Please repeat every entry exactly as given, apart from dropping the images.

** Opening Source information block **

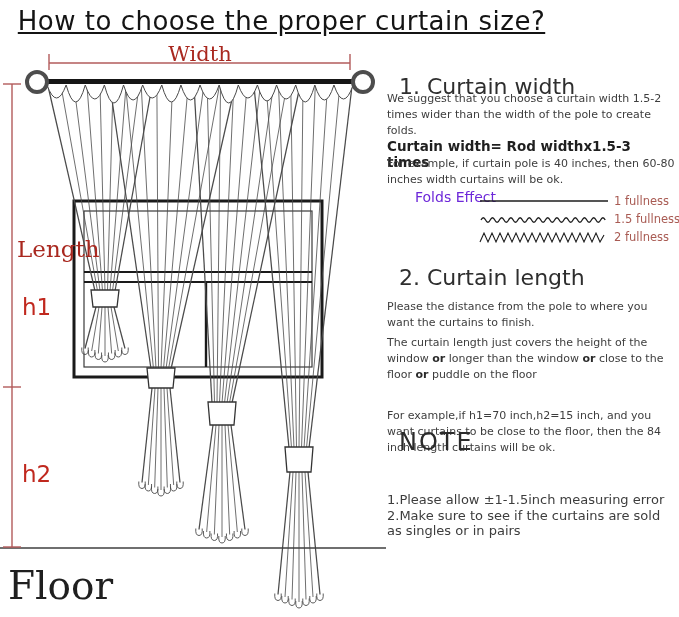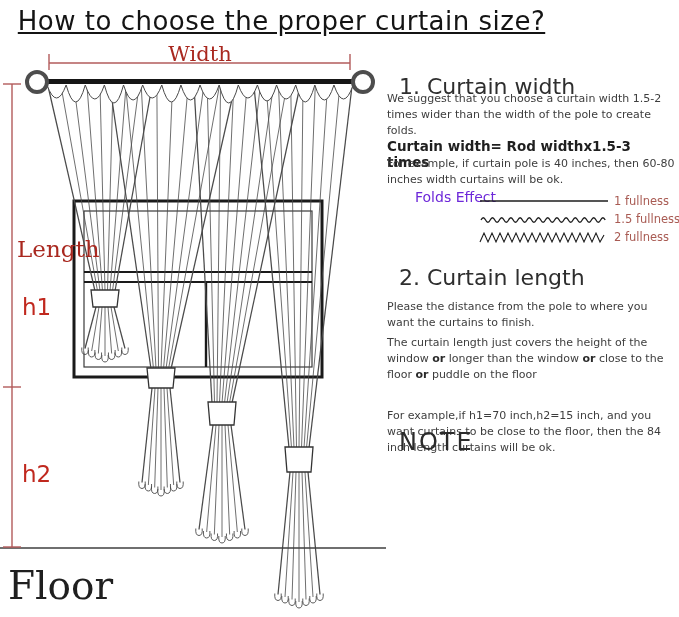--- a/index.html
+++ b/index.html
@@ -219,13 +219,15 @@
 
 <div class="abs col body-text" style="top:299px;">Please the distance from the pole to where you want the curtains to finish.</div>
 
 <div class="abs col body-text" style="top:335px;"><span>The curtain length just covers the height of the window </span><span class="bold">or</span><span> longer than the window </span><span class="bold">or</span><span> close to the floor </span><span class="bold">or</span><span> puddle on the floor</span></div>
 
 <div class="abs col body-text" style="top:408px;">For example,if h1=70 inch,h2=15 inch, and you want curtains to be close to the floor, then the 84 inch length curtains will be ok.</div>
 
 <div class="abs" id="note-heading">NOTE</div>
 
 <div class="abs" id="note-list">
+  <p class="note-item">1.Please allow ±1-1.5inch measuring error</p>
+  <p class="note-item">2.Make sure to see if the curtains are sold as singles or in pairs</p>
 </div>
 
 </body></html>

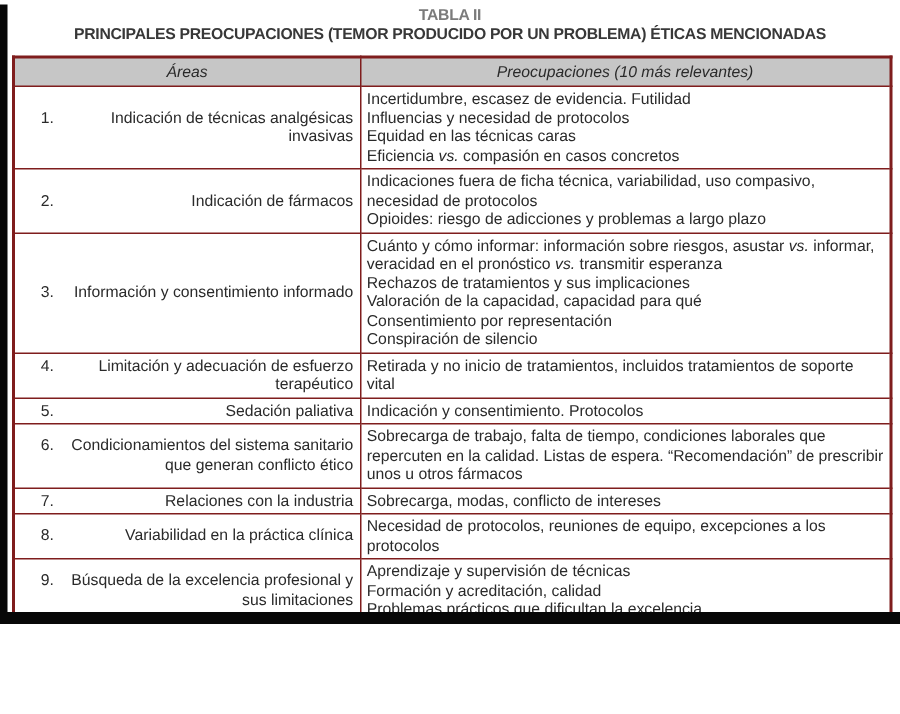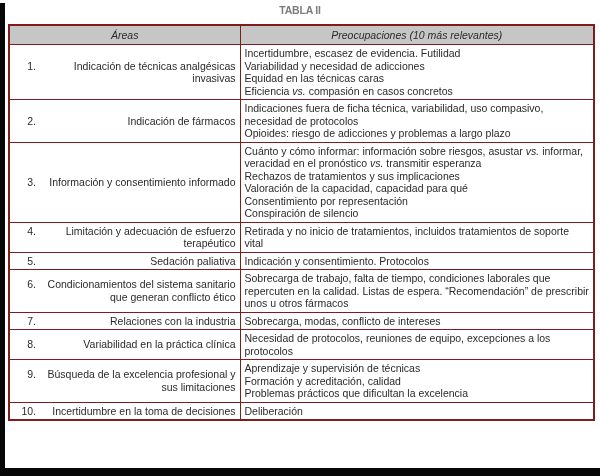--- a/index.html
+++ b/index.html
@@ -1,21 +1,21 @@
 <!DOCTYPE html>
 <html lang="es"><head>
 <meta charset="utf-8">
 <style>
   html, body { margin: 0; padding: 0; background: #ffffff; }
   body { font-family: "Liberation Sans", sans-serif; color: #2a2a2a; }
 
   .page {
     position: relative;
     width: 600px;
-    height: 476px;
+    height: 416px;
     background: #ffffff;
     overflow: hidden;
   }
 
   
   .edge-left {
     position: absolute; left: 0; top: 3px;
     width: 5px; height: 473px; background: #070707;
   }
   .edge-bottom {
@@ -73,20 +73,21 @@
 </style>
 </head>
 <body>
 
 <div class="page">
 
   <div class="edge-left"></div>
 
   <div class="title-block">
     <div class="table-label">TABLA II</div>
+    <div class="main-title">PRINCIPALES PREOCUPACIONES (TEMOR PRODUCIDO POR UN PROBLEMA) ÉTICAS MENCIONADAS</div>
   </div>
 
   <table class="concerns">
     <colgroup>
       <col style="width:231px">
       <col style="width:354px">
     </colgroup>
     <thead>
       <tr>
         <th>Áreas</th>
@@ -96,21 +97,21 @@
     <tbody id="rows-body">
     <tr>
       <td class="area-cell">
         <div class="area-flex">
           <span class="num">1.</span>
           <span class="area-label">Indicación de técnicas analgésicas invasivas</span>
         </div>
       </td>
       <td class="concerns-cell">
             <div class="concern">Incertidumbre, escasez de evidencia. Futilidad</div>
-            <div class="concern">Variabilidad y necesidad de adicciones</div>
+            <div class="concern">Influencias y necesidad de protocolos</div>
             <div class="concern">Equidad en las técnicas caras</div>
             <div class="concern">Eficiencia <i>vs.</i> compasión en casos concretos</div>
           </td>
     </tr>
 
     <tr>
       <td class="area-cell">
         <div class="area-flex">
           <span class="num">2.</span>
           <span class="area-label">Indicación de fármacos</span>

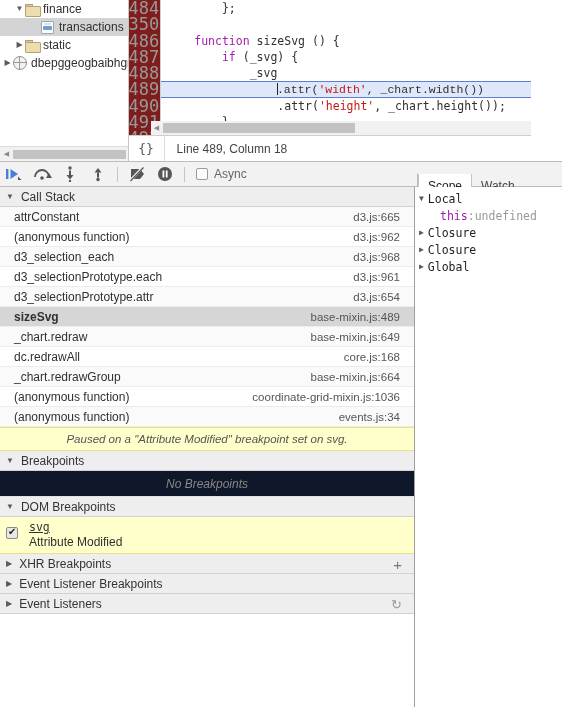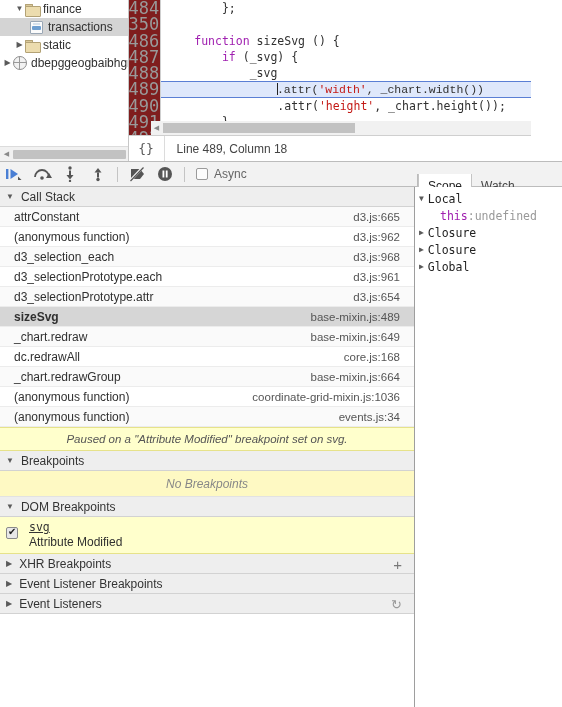--- a/index.html
+++ b/index.html
@@ -100,21 +100,21 @@
     border-left: 1px solid #9a9a9a;
   }
   .globe-icon::after {
     content: ""; position: absolute; left: 0px; top: 5px;
     width: 12px; height: 2px;
     border-top: 1px solid #9a9a9a;
   }
 
   .tree-label { line-height: 18px; }
   .indent-1 { padding-left: 14px; }
-  .indent-2 { padding-left: 30px; }
+  .indent-2 { padding-left: 41px; }
 
   
   .h-scroll {
     position: absolute; left: 0; bottom: 0;
     height: 15px; width: 100%;
     background: #f1f1f1;
     border-top: 1px solid #dcdcdc;
     display: flex; align-items: center;
   }
   .h-scroll .arrow-left {
@@ -325,21 +325,21 @@
     height: 24px;
     display: flex; align-items: center; justify-content: center;
     font-size: 11.5px;
     font-style: italic;
     color: #555555;
   }
   .empty-msg {
     height: 26px;
     display: flex; align-items: center; justify-content: center;
     font-size: 12px; font-style: italic; color: #888888;
-    background: #fef9c3;
+    background: #0f172a;
     border-bottom: 1px solid #e2e2e2;
   }
   .dom-bp-row {
     background: #ffffcc;
     display: flex;
     align-items: flex-start;
     padding: 3px 10px 4px 6px;
     border-bottom: 1px solid #e6e28a;
     gap: 6px;
   }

** Closing Source information block **

▸ **Written response**:
--- a/index.html
+++ b/index.html
@@ -219,13 +219,15 @@
 
 <div class="abs col body-text" style="top:299px;">Please the distance from the pole to where you want the curtains to finish.</div>
 
 <div class="abs col body-text" style="top:335px;"><span>The curtain length just covers the height of the window </span><span class="bold">or</span><span> longer than the window </span><span class="bold">or</span><span> close to the floor </span><span class="bold">or</span><span> puddle on the floor</span></div>
 
 <div class="abs col body-text" style="top:408px;">For example,if h1=70 inch,h2=15 inch, and you want curtains to be close to the floor, then the 84 inch length curtains will be ok.</div>
 
 <div class="abs" id="note-heading">NOTE</div>
 
 <div class="abs" id="note-list">
+  <p class="note-item">1.Please allow ±1-1.5inch measuring error</p>
+  <p class="note-item">2.Make sure to see if the curtains are sold as singles or in pairs</p>
 </div>
 
 </body></html>

--- a/index.html
+++ b/index.html
@@ -1,21 +1,21 @@
 <!DOCTYPE html>
 <html lang="es"><head>
 <meta charset="utf-8">
 <style>
   html, body { margin: 0; padding: 0; background: #ffffff; }
   body { font-family: "Liberation Sans", sans-serif; color: #2a2a2a; }
 
   .page {
     position: relative;
     width: 600px;
-    height: 476px;
+    height: 416px;
     background: #ffffff;
     overflow: hidden;
   }
 
   
   .edge-left {
     position: absolute; left: 0; top: 3px;
     width: 5px; height: 473px; background: #070707;
   }
   .edge-bottom {
@@ -73,20 +73,21 @@
 </style>
 </head>
 <body>
 
 <div class="page">
 
   <div class="edge-left"></div>
 
   <div class="title-block">
     <div class="table-label">TABLA II</div>
+    <div class="main-title">PRINCIPALES PREOCUPACIONES (TEMOR PRODUCIDO POR UN PROBLEMA) ÉTICAS MENCIONADAS</div>
   </div>
 
   <table class="concerns">
     <colgroup>
       <col style="width:231px">
       <col style="width:354px">
     </colgroup>
     <thead>
       <tr>
         <th>Áreas</th>
@@ -96,21 +97,21 @@
     <tbody id="rows-body">
     <tr>
       <td class="area-cell">
         <div class="area-flex">
           <span class="num">1.</span>
           <span class="area-label">Indicación de técnicas analgésicas invasivas</span>
         </div>
       </td>
       <td class="concerns-cell">
             <div class="concern">Incertidumbre, escasez de evidencia. Futilidad</div>
-            <div class="concern">Variabilidad y necesidad de adicciones</div>
+            <div class="concern">Influencias y necesidad de protocolos</div>
             <div class="concern">Equidad en las técnicas caras</div>
             <div class="concern">Eficiencia <i>vs.</i> compasión en casos concretos</div>
           </td>
     </tr>
 
     <tr>
       <td class="area-cell">
         <div class="area-flex">
           <span class="num">2.</span>
           <span class="area-label">Indicación de fármacos</span>

--- a/index.html
+++ b/index.html
@@ -100,21 +100,21 @@
     border-left: 1px solid #9a9a9a;
   }
   .globe-icon::after {
     content: ""; position: absolute; left: 0px; top: 5px;
     width: 12px; height: 2px;
     border-top: 1px solid #9a9a9a;
   }
 
   .tree-label { line-height: 18px; }
   .indent-1 { padding-left: 14px; }
-  .indent-2 { padding-left: 30px; }
+  .indent-2 { padding-left: 41px; }
 
   
   .h-scroll {
     position: absolute; left: 0; bottom: 0;
     height: 15px; width: 100%;
     background: #f1f1f1;
     border-top: 1px solid #dcdcdc;
     display: flex; align-items: center;
   }
   .h-scroll .arrow-left {
@@ -325,21 +325,21 @@
     height: 24px;
     display: flex; align-items: center; justify-content: center;
     font-size: 11.5px;
     font-style: italic;
     color: #555555;
   }
   .empty-msg {
     height: 26px;
     display: flex; align-items: center; justify-content: center;
     font-size: 12px; font-style: italic; color: #888888;
-    background: #fef9c3;
+    background: #0f172a;
     border-bottom: 1px solid #e2e2e2;
   }
   .dom-bp-row {
     background: #ffffcc;
     display: flex;
     align-items: flex-start;
     padding: 3px 10px 4px 6px;
     border-bottom: 1px solid #e6e28a;
     gap: 6px;
   }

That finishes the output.